I. The guilt of defendant was established beyond a reasonable doubt. (People v. Sanducci, 195 N. Y. 361; People v. McCarthy, 250 N. Y. 358; People v. Poulin, 207 N. Y. 73; People v. Lytton, 257 N. Y. 310; People v. Cuozzo, 292 N. Y. 85; People v. Conroy, 287 N. Y. 201; People v. Deacons, 109 N. Y. 374; People v. Davis, 283 App. Div. 691; People v. Van Bramer, 235 App. Div. 287, 261 N. Y. 508; People v. Lo Turco, 256 App. Div. 1098, 280 F. Y. 844.) II. Under the rules of evidence applicable to the trial of this action, the issues as to any alleged unlawful search and seizure could not be litigated. (People v. Richter’s Jewelers, 291 N. Y. 161; People v. Defore, 242 N. Y. 13; People v. Adams, 176 N. Y. 351; People v. Variano, 5 N Y 2d 391; Wolf v. Colorado, 338 U. S. 25; Schwartz v. Texas, 344 U. S. 199; Mapp v. Ohio, 367 U. S. 643.) III. While the exclusionary rule of evidence imposed upon the States by the Mapp case affects pending actions, the rule is only applicable to those pending actions where the trial of the issues has not been completed. (People ex rel. Central New England Ry. Co. v. State Tax Comm., 261 App. Div. 416.)

Froessel, J.

In January, 1961 defendant was convicted of violations of the narcotics laws (unlawful possession of, and *370with intent to sell, heroin; Penal Law, § 1751, subds. 2, 3, felonies; and Public Health Law, § 3305, a misdemeanor). On June 13, 1961 his conviction was unanimously affirmed by the Appellate Division.

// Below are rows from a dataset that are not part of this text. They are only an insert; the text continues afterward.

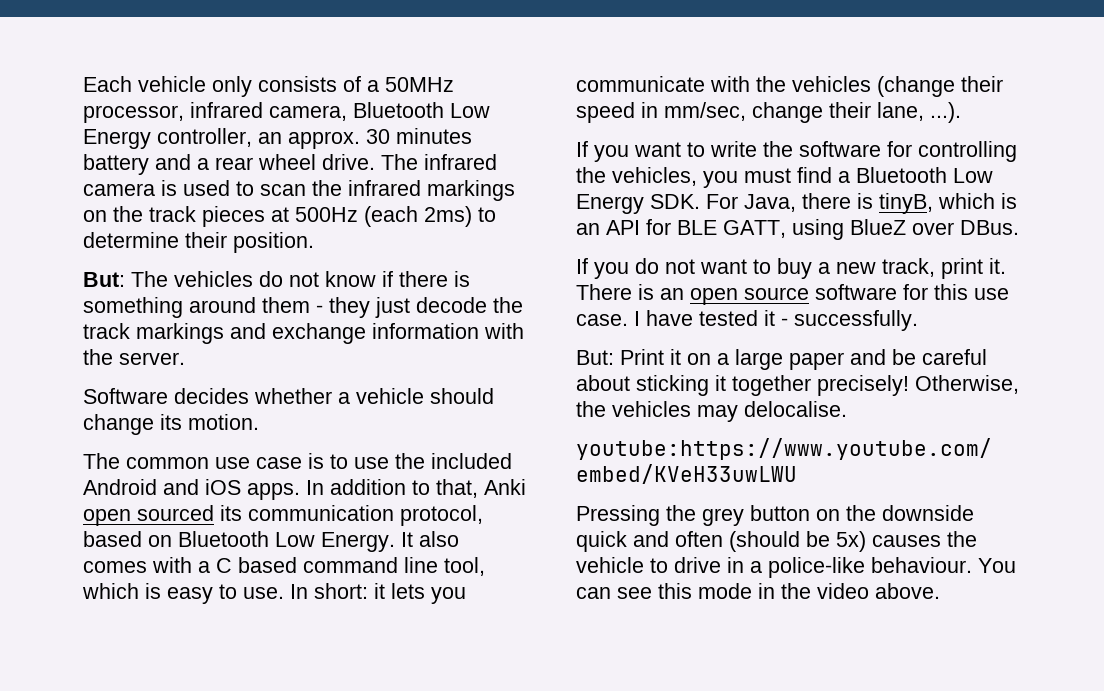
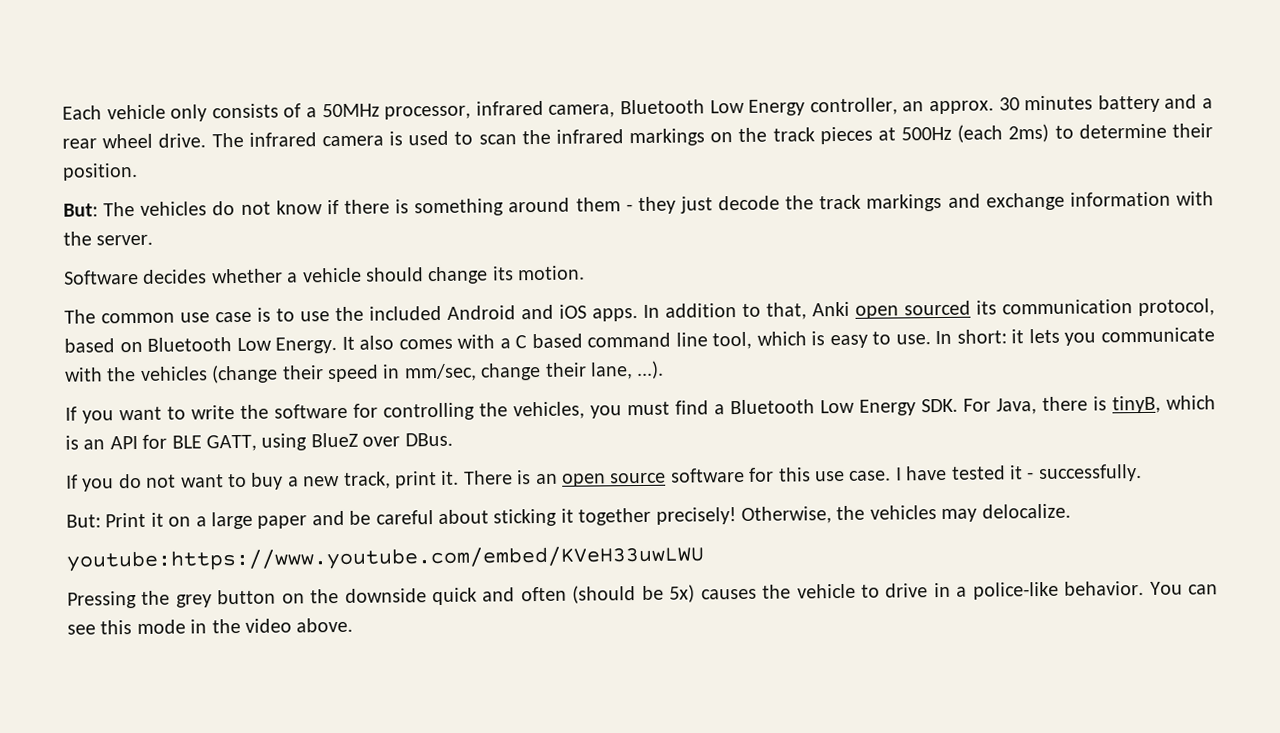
[744,401,847,417] delocalise. -> [981,503,1071,519] delocalize.
[871,557,972,573] behaviour. -> [1064,580,1145,596] behavior.

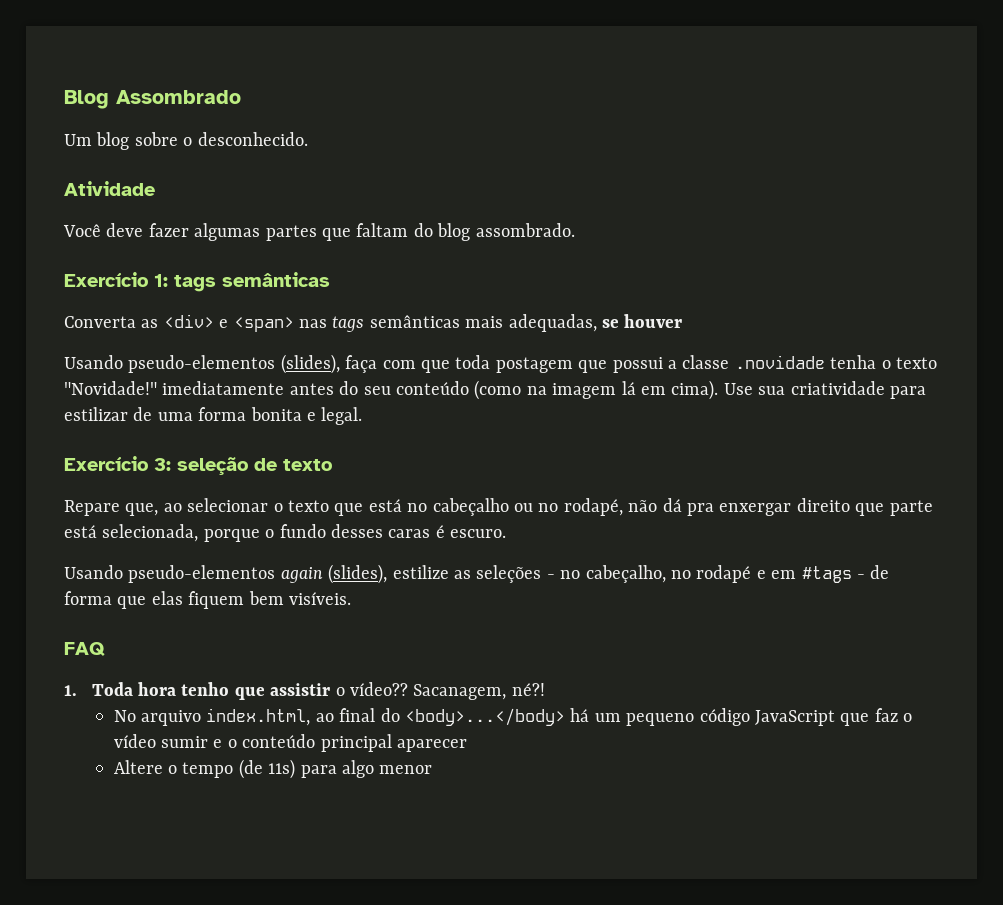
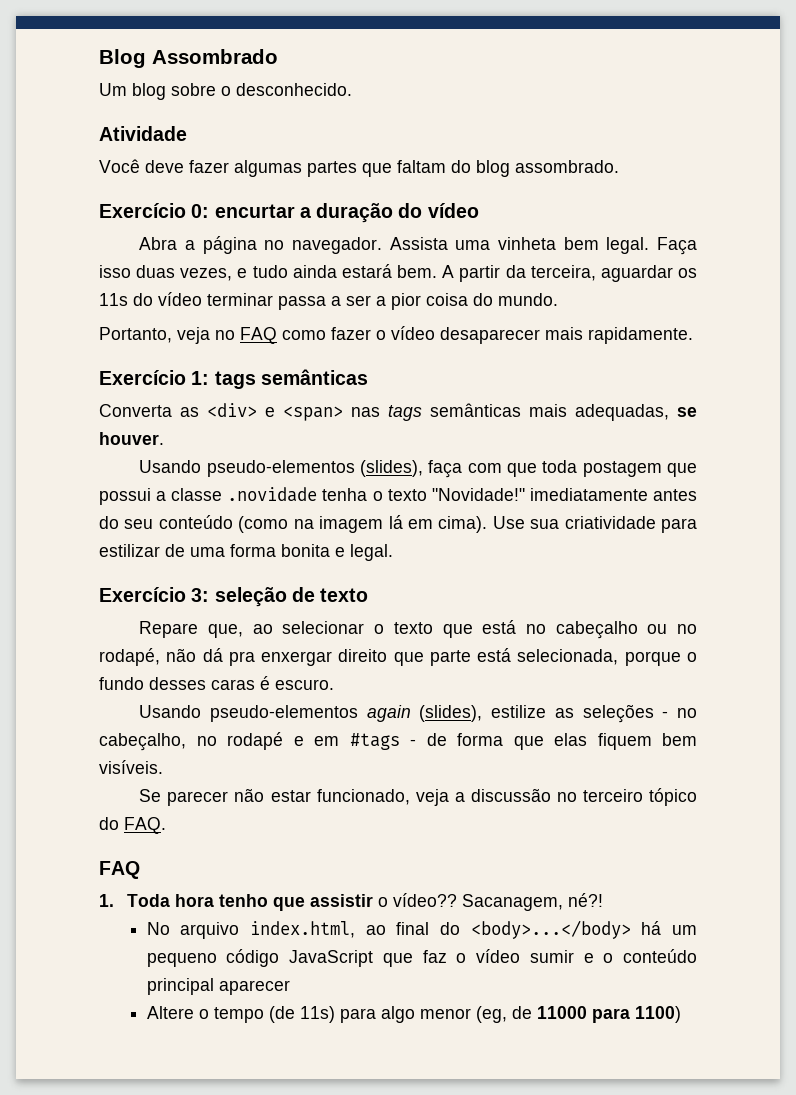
(575, 230) none -> [99,203,479,223] [139,236,697,255] [99,264,697,282] [99,292,558,310] [99,326,693,344] // Exercício 0: encurtar a duração do vídeo // Abra a página no navegador. Assista uma vinheta bem legal. Faça isso duas vezes, e tudo ainda estará bem. A partir da terceira, aguardar os 11s do vídeo terminar passa a ser a pior coisa do mundo. // Portanto, veja no FAQ como fazer o vídeo desaparecer mais rapidamente.
[624,314,683,328] houver -> [99,432,164,445] houver.
(351, 598) none -> [139,788,698,806] [99,817,166,834] // Se parecer não estar funcionado, veja a discussão no terceiro tópico do FAQ.
(433, 769) none -> [475,1006,681,1023] (eg, de 11000 para 1100)

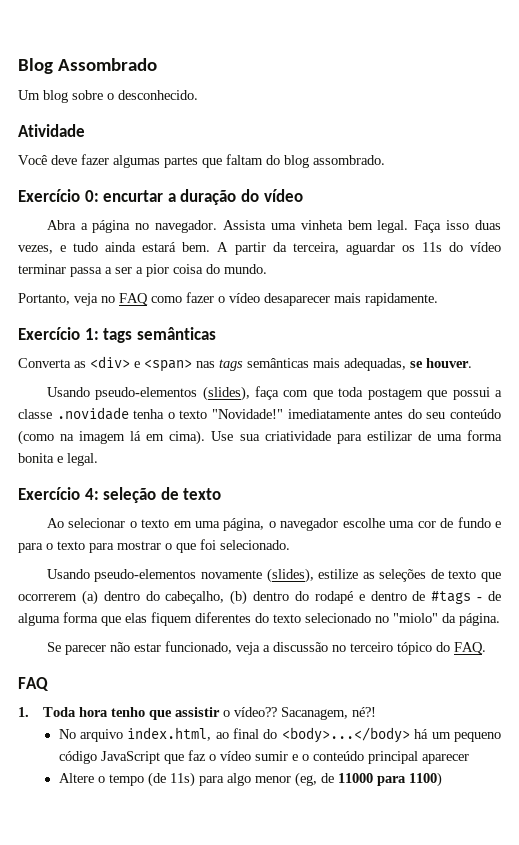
[191,588,210,602] 3: -> [84,488,99,500] 4:
[139,620,697,639] [99,648,697,666] [99,676,334,690] [139,705,411,722] Repare que, ao selecionar o texto que está no cabeçalho ou no rodapé, não dá pra enxergar direito que parte está selecionada, porque o fundo desses caras é escuro. // Usando pseudo-elementos again -> [46,517,501,531] [18,539,290,553] [46,569,262,582] Ao selecionar o texto em uma página, o navegador escolhe uma cor de fundo e para o texto para mostrar o que foi selecionado. // Usando pseudo-elementos novamente
[662,708,697,718] [99,732,339,751] - no cabeçalho, no rodapé e em -> [430,569,501,582] [18,590,426,605] de texto que ocorrerem (a) dentro do cabeçalho, (b) dentro do rodapé e dentro de
(447, 739) none -> [18,613,60,626] alguma
[662,733,697,746] [99,760,163,774] bem visíveis. -> [195,612,500,626] diferentes do texto selecionado no "miolo" da página.

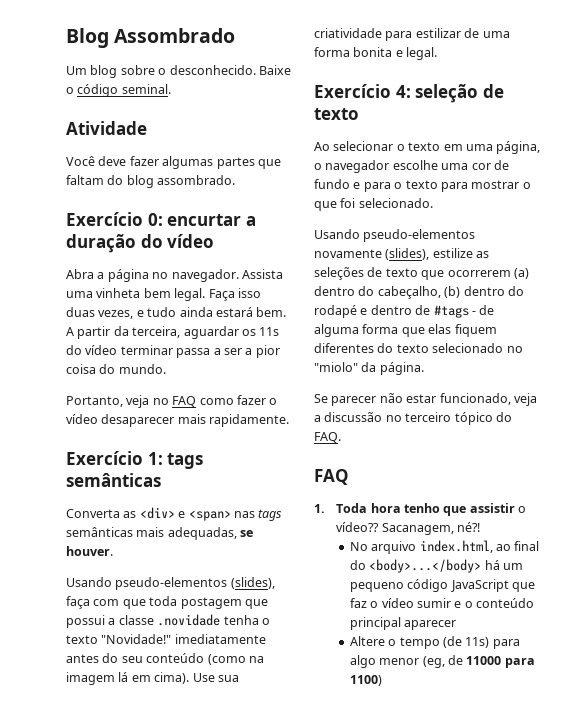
(198, 95) none -> [258,65,291,75] [66,84,171,97] Baixe o código seminal.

We have examined the several contentions urged upon us by defendant, and, were it not for the subsequent decision of the Supreme Court of the United States in Mapp v. Ohio (367 U. S. 643), rendered June 19, 1961, we would likewise affirm on the authority of such cases as Wolf v. Colorado (338 U. S. 25); People v. Richter’s Jewelers (291 N. Y. 161); People v. Defore (242 N. Y. 13, cert. den. 270 U. S. 657); People v. Adams (176 N. Y. 351, affd. 192 U. S. 585). In Mapp, however, the Supreme Court overruled its former holdings, such as Wolf v. Colorado (supra), and announced a new rule, deciding — for the first time — that evidence obtained by search and seizure in violation of the Fourth Amendment, made applicable to the States through the due process clause of the Fourteenth, is inadmissible in a State court.

There can be no doubt that it is the duty of State courts to follow the Mapp holding in all trials taking place after June 19, 1961. However, whether we are commanded to, and if not whether we should, apply it in pending appeals (see Griffin v. Illinois, 351 U. S. 12, 26; Great Northern Ry. Co. v. Sunburst Co., 287 U. S. 358, 363-366; Warring v. Colpoys, 122 F. 2d 642, cert. den. 314 U. S. 678; 70 Harv. L. Rev. 83, 129), where, as here, the trial was completed and an intermediate appellate court has affirmed before Mapp was decided, is a threshold question in this case. To do so would likely result in the reversal of many convictions in pending cases, although the trials were free from error and conducted according to the law of this State and the interpretation of the Constitution by the Supreme Court of the United States as of the time of the trials.

While it is the general rule that we give effect to the law as it exists at the time of our decision (Knapp v. Fasbender, 1 N Y 2d 212, 243; Matter of Tartaglia v. McLaughlin, 297 N. Y. 419; Quaker Oats Co. v. City of New York, 295 N. Y. 527, 536; see, also, Vandenbark v. Owens-Illinois Co., 311 U. S. 538, 542-543), some of the members of this court have felt that we are not required to, and should not, do so in the instant case *371particularly because of the language employed by the Supreme Court in Mapp at pages 654-656, 658. The majority, however, are of the opinion that we should adhere to the general rule, and review defendant’s conviction in light of the law as it presently exists.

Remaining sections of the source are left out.